Alina Raileanu, Florin Onea* and Liliana Rusu

Department of Mechanical Engineering, ‘‘Dunarea de Jos’’ University of Galati, Domneasca” Street, 47, Galati 800008, Romania

Abstract.The objective of the present work is to estimate the influence of several hybrid wind and wave farm configurations on the wave conditions reported in the vicinity of the Saint George coastal area, in the Romanian nearshore of the Black Sea. Based on the wave data coming from a climatological database (ERA20C) and also on in situ measurements, it was possible to identify the most relevant wave patterns, which will be further considered for assessment. The numerical simulations were carried out with the SWAN (Simulating Waves Nearshore) wave model, which may provide a comprehensive picture of the wave transformation in the presence of the marine farms. Although the impact of the wind farm is not visible from the spatial maps, from the analysis of the values corresponding to the reference points, it was noticed that a maximum variation of 2% may occur for several wave parameters.

1 Introduction

Romania is defined by numerous opportunities in terms of the renewable energy sources, from which it can be mentioned the hydropower and wind energy. With a generated capacity of 1894 MWh (reported to 2015), the hydropower sector has a share of 26% from the total electricity production, from which a significant percentage is obtained throughout one of the largest project from Europe (the Iron Gate I power station) [1]. As for the wind energy (reported to 2014), it was estimated that almost 75 of the wind farms operates in Romania, most of the projects being implemented in the Dobrogea Plateau (78 %), which is an geographical area located close to the Black Sea [2].

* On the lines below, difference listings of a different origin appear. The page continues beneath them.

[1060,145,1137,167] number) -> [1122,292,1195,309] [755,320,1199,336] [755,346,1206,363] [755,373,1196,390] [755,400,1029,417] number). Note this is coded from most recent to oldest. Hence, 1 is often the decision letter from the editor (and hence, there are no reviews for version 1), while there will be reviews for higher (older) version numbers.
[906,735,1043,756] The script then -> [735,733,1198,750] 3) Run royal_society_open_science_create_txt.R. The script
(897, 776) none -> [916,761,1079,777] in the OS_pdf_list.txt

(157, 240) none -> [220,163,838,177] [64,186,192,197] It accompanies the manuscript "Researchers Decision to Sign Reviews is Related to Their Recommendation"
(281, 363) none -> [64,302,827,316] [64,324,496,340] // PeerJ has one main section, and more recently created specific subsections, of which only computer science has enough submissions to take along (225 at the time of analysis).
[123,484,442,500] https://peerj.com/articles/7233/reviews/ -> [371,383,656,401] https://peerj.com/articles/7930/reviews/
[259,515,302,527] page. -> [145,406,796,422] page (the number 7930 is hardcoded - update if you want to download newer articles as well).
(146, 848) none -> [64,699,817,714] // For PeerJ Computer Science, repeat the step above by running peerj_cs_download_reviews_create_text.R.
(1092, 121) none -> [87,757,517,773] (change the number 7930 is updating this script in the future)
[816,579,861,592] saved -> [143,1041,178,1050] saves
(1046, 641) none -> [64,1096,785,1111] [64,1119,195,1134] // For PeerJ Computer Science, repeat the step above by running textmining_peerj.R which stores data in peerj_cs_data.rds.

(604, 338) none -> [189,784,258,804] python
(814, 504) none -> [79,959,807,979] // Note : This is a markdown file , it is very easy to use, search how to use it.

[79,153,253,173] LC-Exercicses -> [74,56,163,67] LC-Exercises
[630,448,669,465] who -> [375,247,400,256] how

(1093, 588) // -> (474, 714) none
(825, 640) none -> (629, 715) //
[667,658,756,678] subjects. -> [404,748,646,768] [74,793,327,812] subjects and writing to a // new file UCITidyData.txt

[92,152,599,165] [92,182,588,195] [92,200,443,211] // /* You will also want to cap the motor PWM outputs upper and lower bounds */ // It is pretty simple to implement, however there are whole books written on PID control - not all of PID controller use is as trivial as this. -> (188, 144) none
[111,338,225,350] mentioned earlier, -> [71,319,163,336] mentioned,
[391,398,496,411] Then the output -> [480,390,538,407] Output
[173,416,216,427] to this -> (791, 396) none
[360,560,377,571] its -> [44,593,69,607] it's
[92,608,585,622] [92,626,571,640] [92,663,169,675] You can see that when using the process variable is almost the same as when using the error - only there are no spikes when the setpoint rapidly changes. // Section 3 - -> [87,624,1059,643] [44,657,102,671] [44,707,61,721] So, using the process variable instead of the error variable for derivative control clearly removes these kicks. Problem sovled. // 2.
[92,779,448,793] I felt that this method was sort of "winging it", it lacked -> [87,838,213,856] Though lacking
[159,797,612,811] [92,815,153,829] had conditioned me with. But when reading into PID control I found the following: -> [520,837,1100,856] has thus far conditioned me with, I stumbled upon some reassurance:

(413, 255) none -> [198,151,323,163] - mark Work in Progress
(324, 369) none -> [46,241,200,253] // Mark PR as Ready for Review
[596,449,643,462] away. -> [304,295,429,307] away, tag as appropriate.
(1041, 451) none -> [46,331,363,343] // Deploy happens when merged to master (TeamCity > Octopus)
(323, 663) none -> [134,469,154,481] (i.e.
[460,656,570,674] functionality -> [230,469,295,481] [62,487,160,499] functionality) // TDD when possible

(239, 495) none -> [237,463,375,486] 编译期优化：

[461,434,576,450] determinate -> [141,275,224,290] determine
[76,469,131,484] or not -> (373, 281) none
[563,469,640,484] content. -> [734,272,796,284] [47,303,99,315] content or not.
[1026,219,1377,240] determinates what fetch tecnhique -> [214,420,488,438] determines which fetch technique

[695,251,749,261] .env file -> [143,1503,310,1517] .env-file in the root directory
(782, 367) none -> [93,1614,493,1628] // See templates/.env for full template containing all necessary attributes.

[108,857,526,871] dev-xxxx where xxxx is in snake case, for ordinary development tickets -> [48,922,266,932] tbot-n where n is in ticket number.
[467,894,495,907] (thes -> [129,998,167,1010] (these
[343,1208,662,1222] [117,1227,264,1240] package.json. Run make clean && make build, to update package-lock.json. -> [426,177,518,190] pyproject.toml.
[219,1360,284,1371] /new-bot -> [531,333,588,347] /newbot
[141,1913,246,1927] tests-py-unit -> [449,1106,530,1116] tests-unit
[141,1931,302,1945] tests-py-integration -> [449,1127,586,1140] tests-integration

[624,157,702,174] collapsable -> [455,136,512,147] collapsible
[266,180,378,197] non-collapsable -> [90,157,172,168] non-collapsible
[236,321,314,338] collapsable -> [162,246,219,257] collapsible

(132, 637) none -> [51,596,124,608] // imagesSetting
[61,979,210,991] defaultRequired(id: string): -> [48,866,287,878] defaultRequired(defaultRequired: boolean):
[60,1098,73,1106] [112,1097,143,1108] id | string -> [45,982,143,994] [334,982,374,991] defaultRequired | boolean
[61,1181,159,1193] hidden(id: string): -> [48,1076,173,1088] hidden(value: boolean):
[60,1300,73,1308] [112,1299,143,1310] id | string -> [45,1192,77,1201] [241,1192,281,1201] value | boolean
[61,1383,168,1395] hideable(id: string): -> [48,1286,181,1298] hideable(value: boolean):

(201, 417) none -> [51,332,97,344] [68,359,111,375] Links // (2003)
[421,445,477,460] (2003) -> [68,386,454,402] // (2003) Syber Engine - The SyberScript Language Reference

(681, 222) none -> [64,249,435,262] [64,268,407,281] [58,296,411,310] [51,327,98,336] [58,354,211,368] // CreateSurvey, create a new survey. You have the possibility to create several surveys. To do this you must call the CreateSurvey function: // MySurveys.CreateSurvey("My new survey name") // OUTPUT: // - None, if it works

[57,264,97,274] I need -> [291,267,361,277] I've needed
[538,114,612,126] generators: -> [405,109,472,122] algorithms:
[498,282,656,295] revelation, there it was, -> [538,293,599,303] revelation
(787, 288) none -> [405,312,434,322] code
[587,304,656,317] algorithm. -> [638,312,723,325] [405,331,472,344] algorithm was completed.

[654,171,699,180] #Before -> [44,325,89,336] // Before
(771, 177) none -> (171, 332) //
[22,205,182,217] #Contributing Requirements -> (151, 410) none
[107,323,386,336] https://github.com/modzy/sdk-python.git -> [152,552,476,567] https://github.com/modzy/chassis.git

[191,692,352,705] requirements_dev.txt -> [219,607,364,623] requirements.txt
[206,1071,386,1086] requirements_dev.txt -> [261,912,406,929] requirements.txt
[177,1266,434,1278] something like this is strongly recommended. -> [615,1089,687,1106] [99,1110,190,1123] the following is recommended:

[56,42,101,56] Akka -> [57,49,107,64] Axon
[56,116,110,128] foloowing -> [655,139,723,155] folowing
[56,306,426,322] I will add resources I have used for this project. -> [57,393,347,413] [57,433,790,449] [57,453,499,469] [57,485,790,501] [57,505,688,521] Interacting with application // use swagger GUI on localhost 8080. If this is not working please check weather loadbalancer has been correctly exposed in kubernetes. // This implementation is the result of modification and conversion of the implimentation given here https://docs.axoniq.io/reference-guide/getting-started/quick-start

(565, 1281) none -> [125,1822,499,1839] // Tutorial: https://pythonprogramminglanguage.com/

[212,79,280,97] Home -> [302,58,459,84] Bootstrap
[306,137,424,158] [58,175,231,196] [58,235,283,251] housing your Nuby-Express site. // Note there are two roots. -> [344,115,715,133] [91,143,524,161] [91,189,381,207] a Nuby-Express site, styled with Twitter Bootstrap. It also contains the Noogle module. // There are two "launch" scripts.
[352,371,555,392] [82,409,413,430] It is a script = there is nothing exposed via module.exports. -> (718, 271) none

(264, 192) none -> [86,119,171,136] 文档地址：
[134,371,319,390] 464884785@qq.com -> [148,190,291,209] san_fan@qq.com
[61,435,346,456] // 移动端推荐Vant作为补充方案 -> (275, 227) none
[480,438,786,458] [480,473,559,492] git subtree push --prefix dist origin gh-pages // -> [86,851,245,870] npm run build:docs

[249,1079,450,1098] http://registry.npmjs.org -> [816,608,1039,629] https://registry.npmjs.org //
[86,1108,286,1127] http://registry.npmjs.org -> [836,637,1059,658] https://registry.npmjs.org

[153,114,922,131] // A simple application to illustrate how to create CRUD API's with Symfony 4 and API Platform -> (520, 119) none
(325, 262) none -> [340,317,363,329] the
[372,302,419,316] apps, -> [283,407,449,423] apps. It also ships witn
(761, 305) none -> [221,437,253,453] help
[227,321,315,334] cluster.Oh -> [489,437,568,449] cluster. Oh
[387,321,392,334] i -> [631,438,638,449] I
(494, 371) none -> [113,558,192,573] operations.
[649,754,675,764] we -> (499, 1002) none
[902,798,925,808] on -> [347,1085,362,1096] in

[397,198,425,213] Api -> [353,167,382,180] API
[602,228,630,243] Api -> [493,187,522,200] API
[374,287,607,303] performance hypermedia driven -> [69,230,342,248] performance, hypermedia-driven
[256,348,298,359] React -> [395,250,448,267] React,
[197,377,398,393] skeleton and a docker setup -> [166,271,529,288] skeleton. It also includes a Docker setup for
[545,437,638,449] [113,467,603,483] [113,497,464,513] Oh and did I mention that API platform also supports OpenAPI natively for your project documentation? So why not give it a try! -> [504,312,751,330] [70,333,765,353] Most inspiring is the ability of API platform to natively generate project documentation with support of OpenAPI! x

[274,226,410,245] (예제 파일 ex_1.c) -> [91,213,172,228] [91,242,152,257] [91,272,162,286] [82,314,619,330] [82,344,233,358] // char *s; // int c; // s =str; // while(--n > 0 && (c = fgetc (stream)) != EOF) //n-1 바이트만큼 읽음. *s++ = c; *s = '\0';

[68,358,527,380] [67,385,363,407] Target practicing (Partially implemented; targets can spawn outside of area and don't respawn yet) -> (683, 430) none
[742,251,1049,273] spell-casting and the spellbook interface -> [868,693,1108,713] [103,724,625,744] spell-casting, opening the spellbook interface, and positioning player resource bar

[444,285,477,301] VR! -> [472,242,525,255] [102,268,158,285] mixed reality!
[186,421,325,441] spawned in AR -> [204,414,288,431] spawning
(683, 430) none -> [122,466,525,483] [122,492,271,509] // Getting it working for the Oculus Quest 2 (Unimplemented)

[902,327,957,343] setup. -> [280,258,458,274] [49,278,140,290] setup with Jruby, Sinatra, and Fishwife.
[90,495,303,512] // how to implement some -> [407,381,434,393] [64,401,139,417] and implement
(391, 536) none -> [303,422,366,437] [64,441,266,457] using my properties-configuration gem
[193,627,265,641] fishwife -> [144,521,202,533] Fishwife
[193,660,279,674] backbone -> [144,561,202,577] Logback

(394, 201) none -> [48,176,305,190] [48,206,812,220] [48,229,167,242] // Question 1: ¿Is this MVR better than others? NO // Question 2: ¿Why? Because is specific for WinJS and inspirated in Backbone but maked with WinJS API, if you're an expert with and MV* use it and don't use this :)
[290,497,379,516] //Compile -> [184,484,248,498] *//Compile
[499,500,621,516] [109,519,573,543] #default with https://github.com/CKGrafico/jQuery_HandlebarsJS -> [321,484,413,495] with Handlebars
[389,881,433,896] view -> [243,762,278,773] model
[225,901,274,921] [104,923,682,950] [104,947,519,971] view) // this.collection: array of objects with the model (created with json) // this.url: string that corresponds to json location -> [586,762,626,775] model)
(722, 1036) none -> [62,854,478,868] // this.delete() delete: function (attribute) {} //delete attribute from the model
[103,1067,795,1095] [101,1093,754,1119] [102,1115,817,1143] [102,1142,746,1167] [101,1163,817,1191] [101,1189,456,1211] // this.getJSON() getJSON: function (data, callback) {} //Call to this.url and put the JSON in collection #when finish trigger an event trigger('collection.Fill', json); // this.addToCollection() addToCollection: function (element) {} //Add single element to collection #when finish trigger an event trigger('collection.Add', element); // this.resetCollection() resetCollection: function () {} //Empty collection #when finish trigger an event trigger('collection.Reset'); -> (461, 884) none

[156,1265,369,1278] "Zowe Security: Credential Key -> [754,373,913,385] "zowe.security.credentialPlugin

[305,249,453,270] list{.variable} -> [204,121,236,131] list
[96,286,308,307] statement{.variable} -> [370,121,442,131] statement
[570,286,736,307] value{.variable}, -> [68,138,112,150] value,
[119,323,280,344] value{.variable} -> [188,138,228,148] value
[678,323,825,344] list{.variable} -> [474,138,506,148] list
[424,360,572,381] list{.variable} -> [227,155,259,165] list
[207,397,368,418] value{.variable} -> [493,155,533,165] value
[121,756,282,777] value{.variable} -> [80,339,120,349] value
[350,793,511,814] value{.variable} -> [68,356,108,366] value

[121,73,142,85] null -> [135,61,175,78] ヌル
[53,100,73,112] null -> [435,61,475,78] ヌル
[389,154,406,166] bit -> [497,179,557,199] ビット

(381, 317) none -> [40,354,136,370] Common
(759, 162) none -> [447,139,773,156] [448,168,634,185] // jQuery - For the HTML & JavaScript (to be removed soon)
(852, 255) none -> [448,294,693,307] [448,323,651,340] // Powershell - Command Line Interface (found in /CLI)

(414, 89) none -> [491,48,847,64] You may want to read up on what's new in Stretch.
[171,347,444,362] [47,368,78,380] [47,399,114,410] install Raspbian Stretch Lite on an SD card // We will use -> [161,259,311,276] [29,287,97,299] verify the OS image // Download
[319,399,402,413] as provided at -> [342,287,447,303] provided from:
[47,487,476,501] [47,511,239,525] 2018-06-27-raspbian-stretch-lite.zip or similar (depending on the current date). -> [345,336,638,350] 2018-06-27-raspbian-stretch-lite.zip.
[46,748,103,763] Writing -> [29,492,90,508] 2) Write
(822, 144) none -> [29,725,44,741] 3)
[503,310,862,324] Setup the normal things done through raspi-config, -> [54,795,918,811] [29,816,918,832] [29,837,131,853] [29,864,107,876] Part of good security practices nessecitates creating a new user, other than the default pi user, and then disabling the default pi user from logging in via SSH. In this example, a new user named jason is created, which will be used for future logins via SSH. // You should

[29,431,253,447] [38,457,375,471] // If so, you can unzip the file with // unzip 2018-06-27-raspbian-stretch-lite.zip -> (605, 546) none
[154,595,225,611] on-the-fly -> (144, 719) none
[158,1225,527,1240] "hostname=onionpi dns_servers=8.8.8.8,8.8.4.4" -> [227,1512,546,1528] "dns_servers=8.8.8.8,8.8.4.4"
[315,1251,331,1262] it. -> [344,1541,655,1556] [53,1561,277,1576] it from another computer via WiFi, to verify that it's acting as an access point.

There is a close connection between wind and waves, and during the recent years it was highlighted that the western part of the Black Sea seems to be defined by consistent marine conditions which can be extracted efficiently throughout wind and wave farms, or eventually throughout hybrid wind-wave projects [3-5]. In the case of the Romanian nearshore, the combination between the wave action and the reduced sediment flux due to the presence of the dams on the Danube River has accentuated the local coastal erosion [6]. In order to tackle this issue, a possible solution will be to consider the use of some Wave Energy Converter (WECs) which may be deployed in a wave farm capable to attenuate the wave power which is propagated throughout the surf area. Similar approaches were proposed for some other coastal environments, such as in the case of the Portuguese nearshore or for the western sector of the Mediterranean Sea [7-9]. If we consider the progress reported by the wave industry and the attractiveness of the wave power, it is expected that in the near future this source of energy

will become more competitive, being possible to develop wave farms in enclosed basins (such as the Black Sea) defined by less energetic conditions than the ones reported in the ocean environments. Nevertheless, if we discuss about the western part of the Black Sea it is more feasible to consider that an offshore wind farm has better chances to be developed first, being possible in this way to support the development of a pilot wave project.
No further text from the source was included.